Polly tried once again to get at whatever it was Jack was trying to tell her.

“Why are you projecting all this onto me, Jack? This is pathological. I’m an ordinary Englishwoman living somewhere above the poverty line in Stoke Newington. I knew you when I was seventeen! This has nothing to do with me! Yet it’s almost as if you’ve come to me tonight to blame me for what you think is wrong with the world-”

“Well? Well! Aren’t you pleased we’re falling to bits? Aren’t you pleased we don’t know who the fuck we are any more? Gender politics is rendering the Western world ungovernable!”

Polly had been interested for a moment, but her interest was over.

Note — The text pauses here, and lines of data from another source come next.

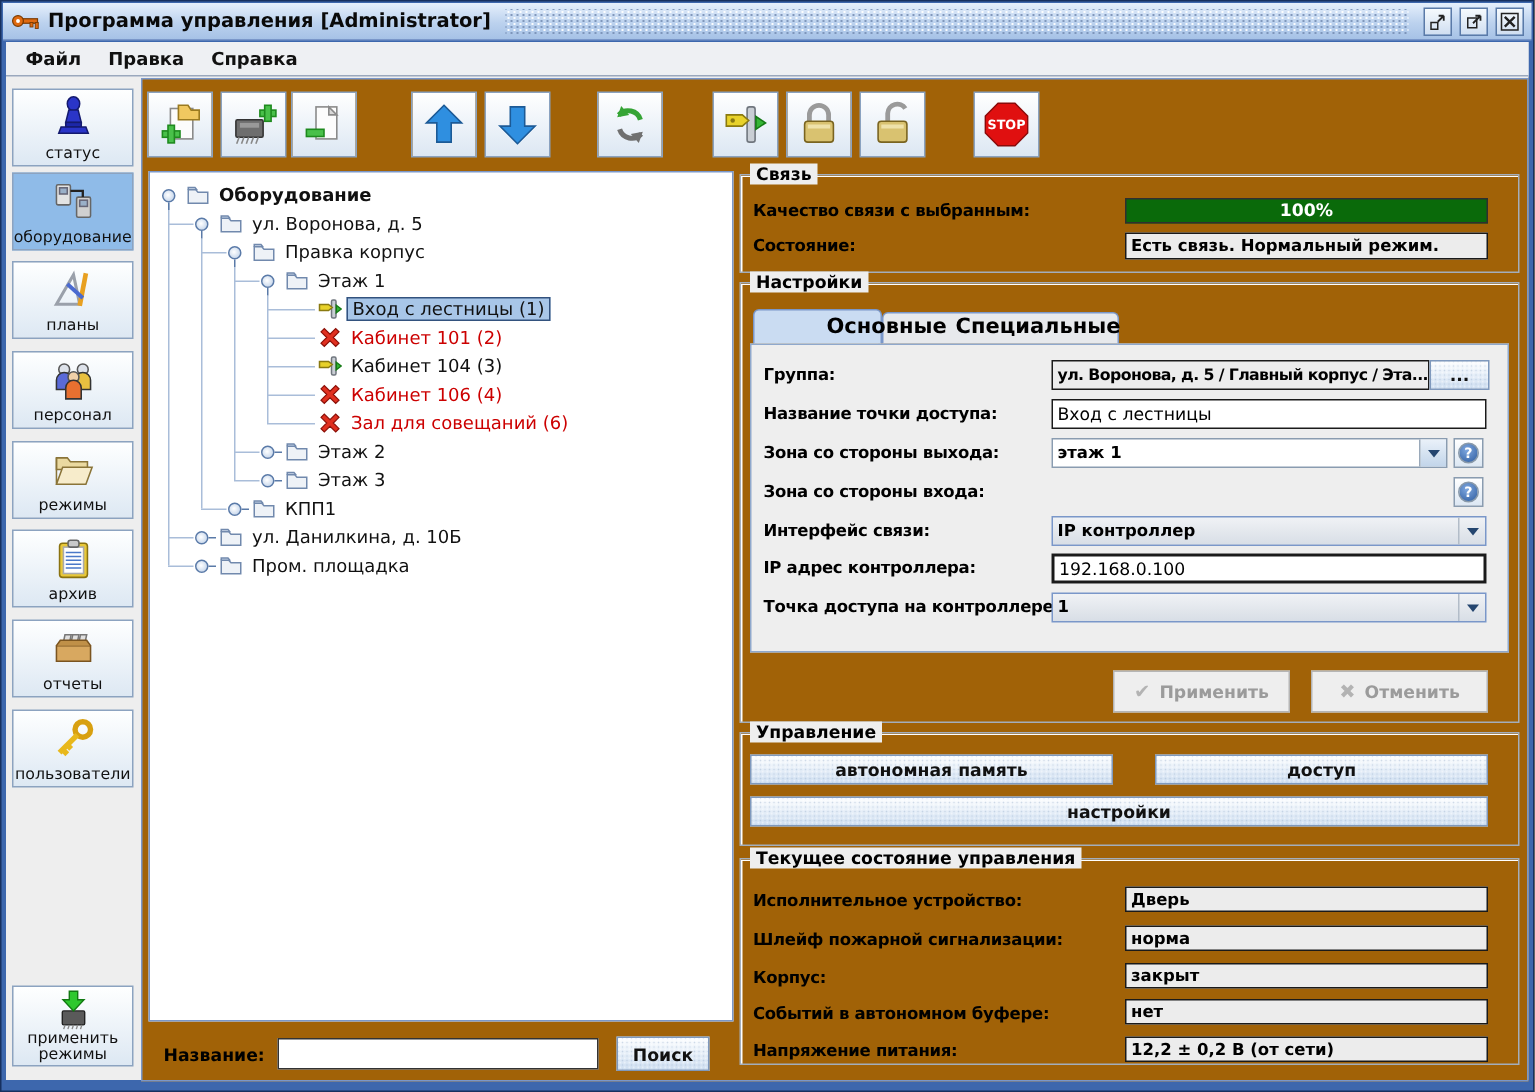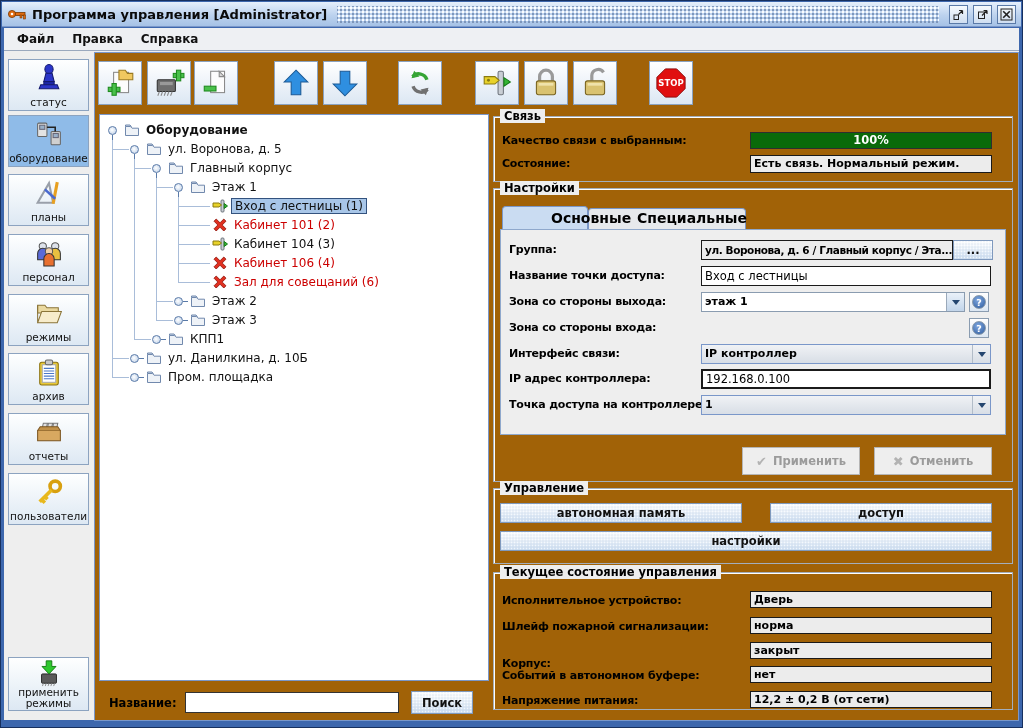--- a/index.html
+++ b/index.html
@@ -368,7 +368,7 @@
               <path d="M1.5 4.5 V3 h4.5 l1.5 1.8" fill="#cdd9ea" stroke="#7189ad"></path>
               <path d="M1.5 4.5 h5 l1.5 1.7 h6.5 V13.5 H1.5 z" fill="#eef2f7" stroke="#7189ad"></path>
             </svg>
-          <span class="tlabel">Главный корпус</span>
+          <span class="tlabel">Правка корпус</span>
         </div>
         <div class="trow lvl3" style="top:63px">
           <span class="handle expanded"></span>

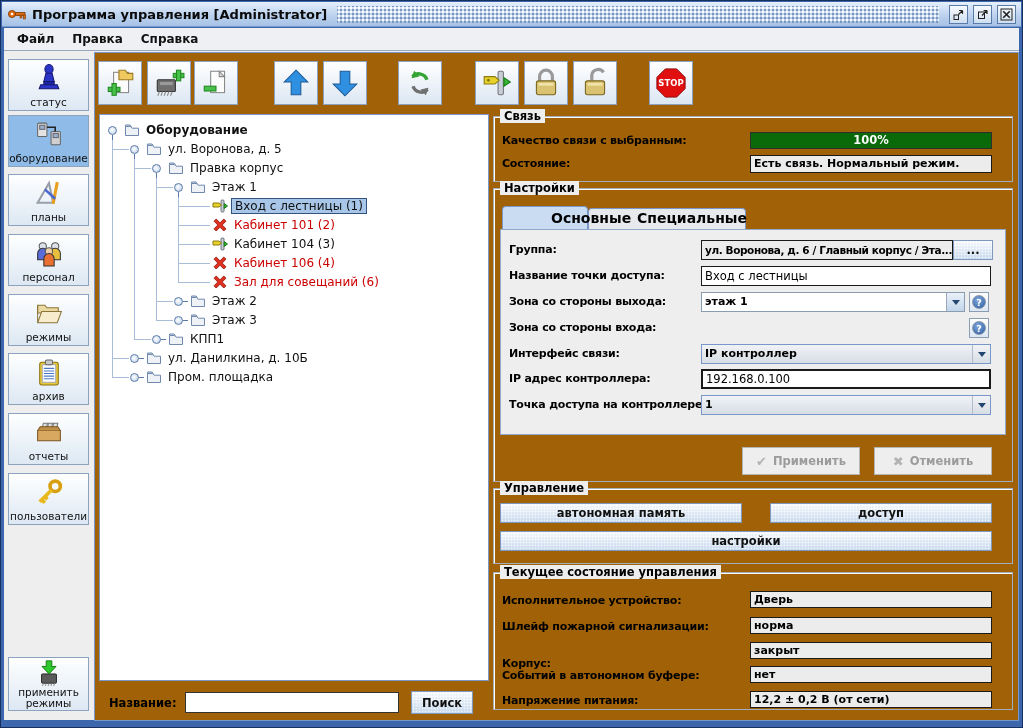--- a/index.html
+++ b/index.html
@@ -474,7 +474,7 @@
         <div class="tab inactive" style="left:94px; width:158px;">Специальные правила</div>
         <div class="tabpane">
           <span class="flabel" style="top:13px">Группа:</span>
-          <div class="vbox" style="left:200px; top:10px; width:252px; height:20px; font-size:10.5px; letter-spacing:-0.4px; line-height:16px;">ул. Воронова, д. 6 / Главный корпус / Эта...</div>
+          <div class="vbox" style="left:200px; top:10px; width:252px; height:20px; font-size:10.5px; letter-spacing:-0.4px; line-height:16px;">ул. Воронова, д. 5 / Главный корпус / Эта...</div>
           <button class="obtn" style="position:absolute; left:452px; top:10px; width:40px; height:20px;">...</button>
 
           <span class="flabel" style="top:39px">Название точки доступа:</span>

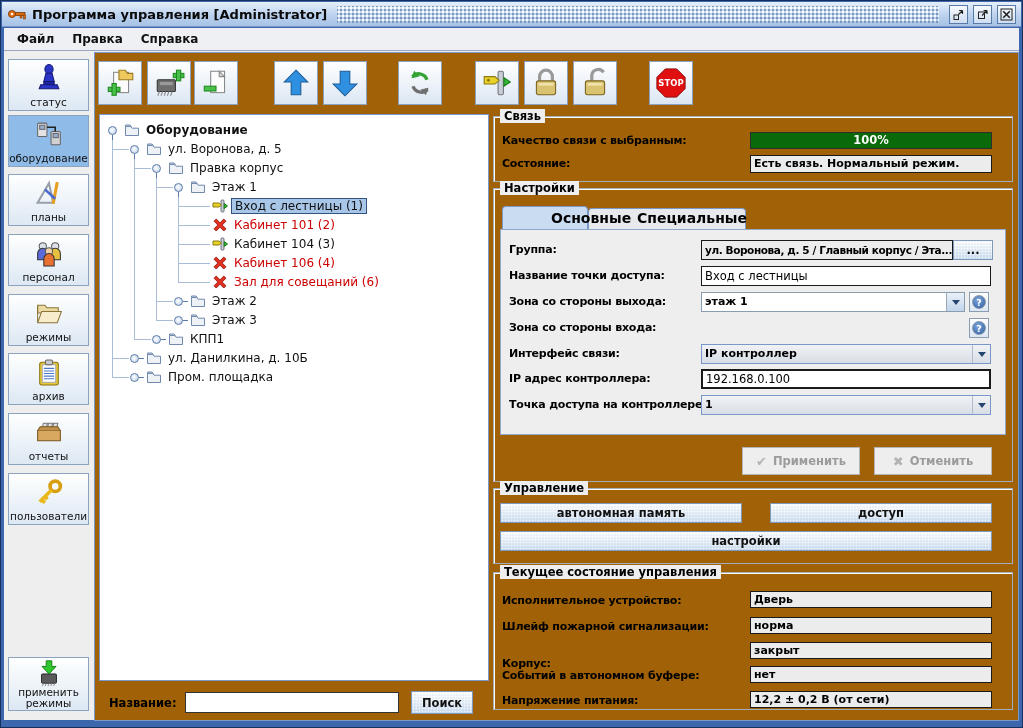--- a/index.html
+++ b/index.html
@@ -532,7 +532,7 @@
         <div class="vbox" style="left:256px; top:18px; width:242px; height:17px;">Дверь</div>
         <span class="flabel" style="top:47px">Шлейф пожарной сигнализации:</span>
         <div class="vbox" style="left:256px; top:44px; width:242px; height:17px;">норма</div>
-        <span class="flabel" style="top:84px">Корпус:</span>
+        <span class="flabel" style="top:72px">Корпус:</span>
         <div class="vbox" style="left:256px; top:69px; width:242px; height:17px;">закрыт</div>
         <span class="flabel" style="top:96px">Событий в автономном буфере:</span>
         <div class="vbox" style="left:256px; top:93px; width:242px; height:17px;">нет</div>

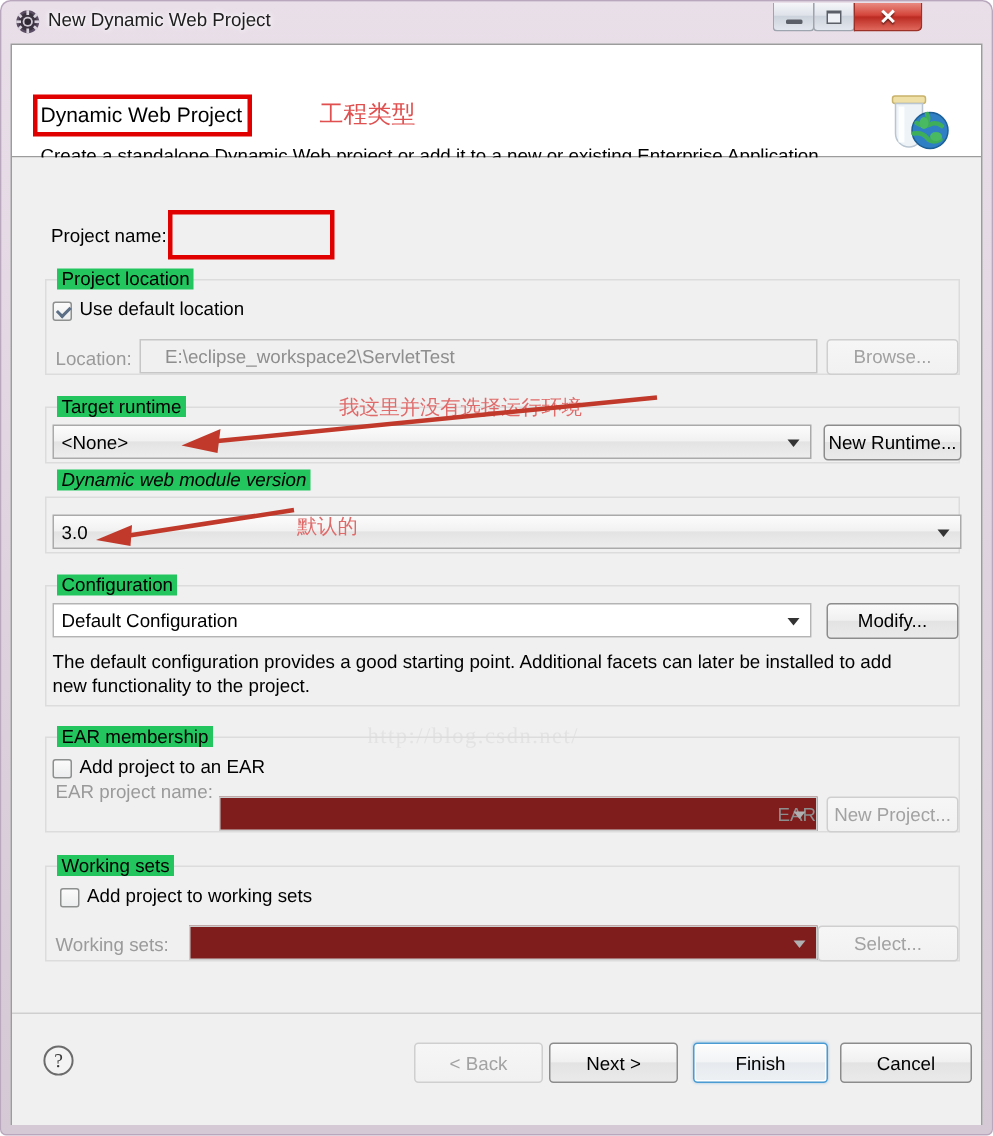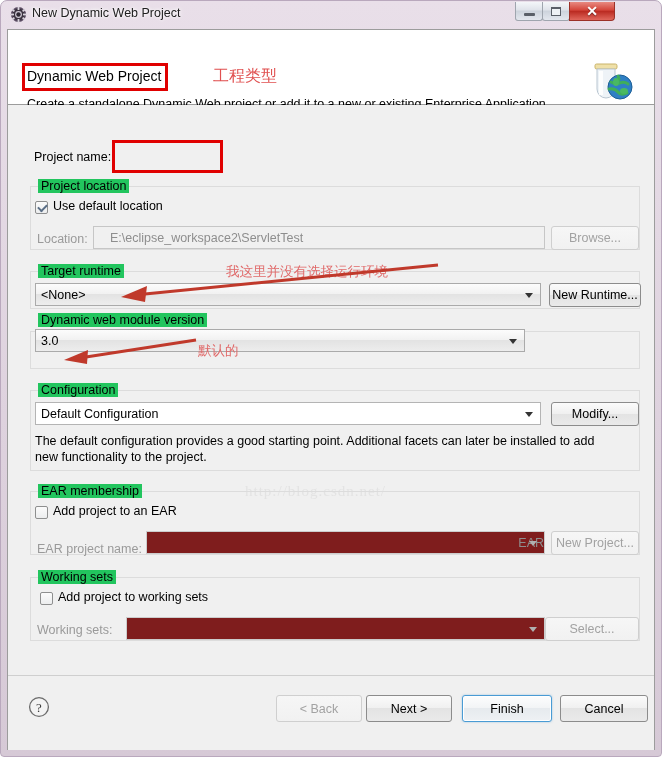--- a/index.html
+++ b/index.html
@@ -437,7 +437,7 @@
       </svg>
 
       <div class="group" style="left:22px; top:226px; width:610px; height:38px;"></div>
-      <div class="group-title" style="left:30px; top:208px;">Dynamic web module version</div>
+      <div class="group-title" style="left:30px; top:208px;font-style:italic;">Dynamic web module version</div>
 
       <div class="combo" style="left:27px; top:224px; width:490px; height:23px;text-align:center;">
         <span>3.0</span>

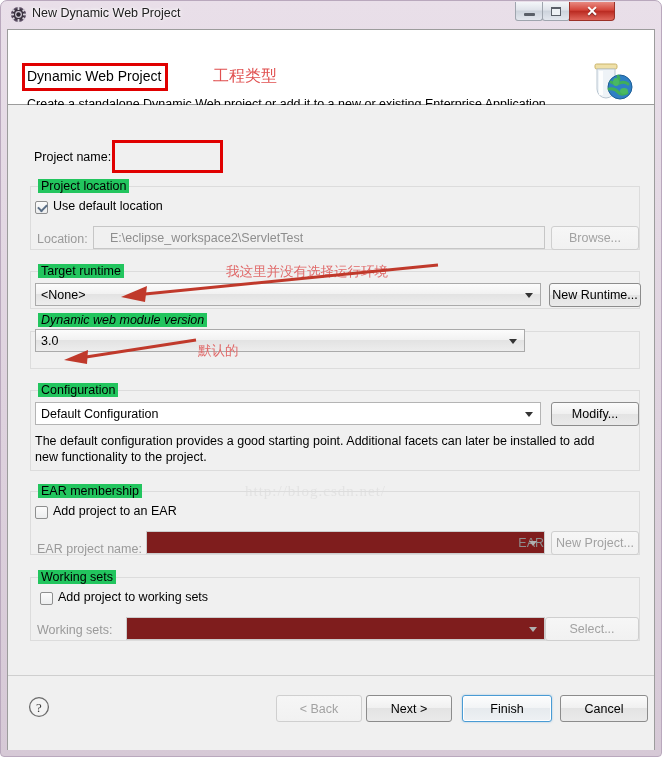--- a/index.html
+++ b/index.html
@@ -439,7 +439,7 @@
       <div class="group" style="left:22px; top:226px; width:610px; height:38px;"></div>
       <div class="group-title" style="left:30px; top:208px;font-style:italic;">Dynamic web module version</div>
 
-      <div class="combo" style="left:27px; top:224px; width:490px; height:23px;text-align:center;">
+      <div class="combo" style="left:27px; top:238px; width:606px; height:23px;text-align:center;">
         <span>3.0</span>
         <span class="combo-arrow"></span>
       </div>

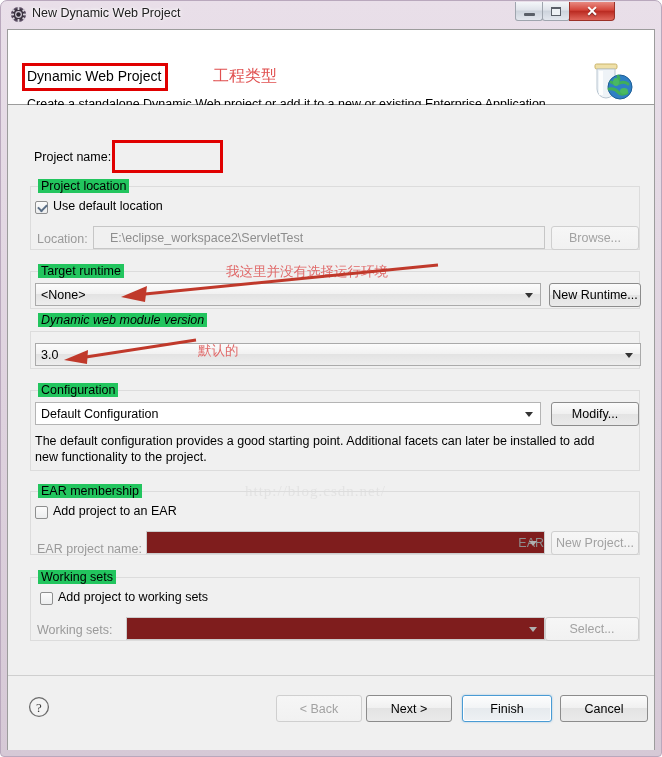--- a/index.html
+++ b/index.html
@@ -468,7 +468,7 @@
       <div class="checkbox" style="left:27px; top:401px;"></div>
       <div class="cb-label" style="left:45px; top:399px;">Add project to an EAR</div>
 
-      <div class="row-label dim" style="left:29px; top:416px;margin-top:21px;">EAR project name:</div>
+      <div class="row-label dim" style="left:29px; top:416px;">EAR project name:</div>
       <div class="combo disabled" style="left:138px; top:426px; width:399px; height:23px;">
         <span>EAR</span>
         <span class="combo-arrow"></span>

“It isn’t, but if it was I wouldn’t care! Do you understand? I don’t care about it either way, all right? What happens to your army and who you choose for president is a matter of supreme indifference to me! Because tomorrow morning I have to go to work and wade back into a sea of people who have been abused, cheated, demeaned and destroyed all for reasons of race, sex, sexuality and poverty. They don’t have much hope, but if they have any I’m it, so please, Jack, leave, because I have to get some sleep.”

“OK, OK, I’m going.”

Jack got up and started to put away his bottles, and Polly sat back down on the bed feeling terribly, terribly sad.

53

The milkman had finished his breakfast and brushed his teeth. It was time to go to work. He wondered about going upstairs on his way out and speaking to the woman above. He decided against it. She still had someone with her; it would be embarrassing. He’d have a word that evening, just to let her know that two could play at the complaining game.

He turned off his radio, switched off the lights and let himself out into the hall.

At the bottom of the house, sitting in the hallway, Peter heard the door open and close and then the sound of a heavy footfall on the stair. This Peter knew was his best chance. The man above him, the man coming down the stairs, was the American. It was only minutes since Polly had ordered him to go, and now that was what he was doing. Besides which, who else would be walking out of the house at four thirty in the morning?

Silently Peter retreated into the shadow behind the stair. His enemy was on the floor above him now, the footsteps descending fast. The dark shape of a man appeared at the bottom of the stairs. Peter leapt out of the darkness and plunged his knife deep into the man’s back. He heard the man try to cry out, but there was only a muffled, gurgling sound.

The milkman sank to the floor without a word and lay there gulping his last blood-sodden, strangled breaths beside the bicycle. Looking down at him, Peter noticed that one of the tyres of the bicycle was flat. He also noticed that whoever he had killed it was not the American.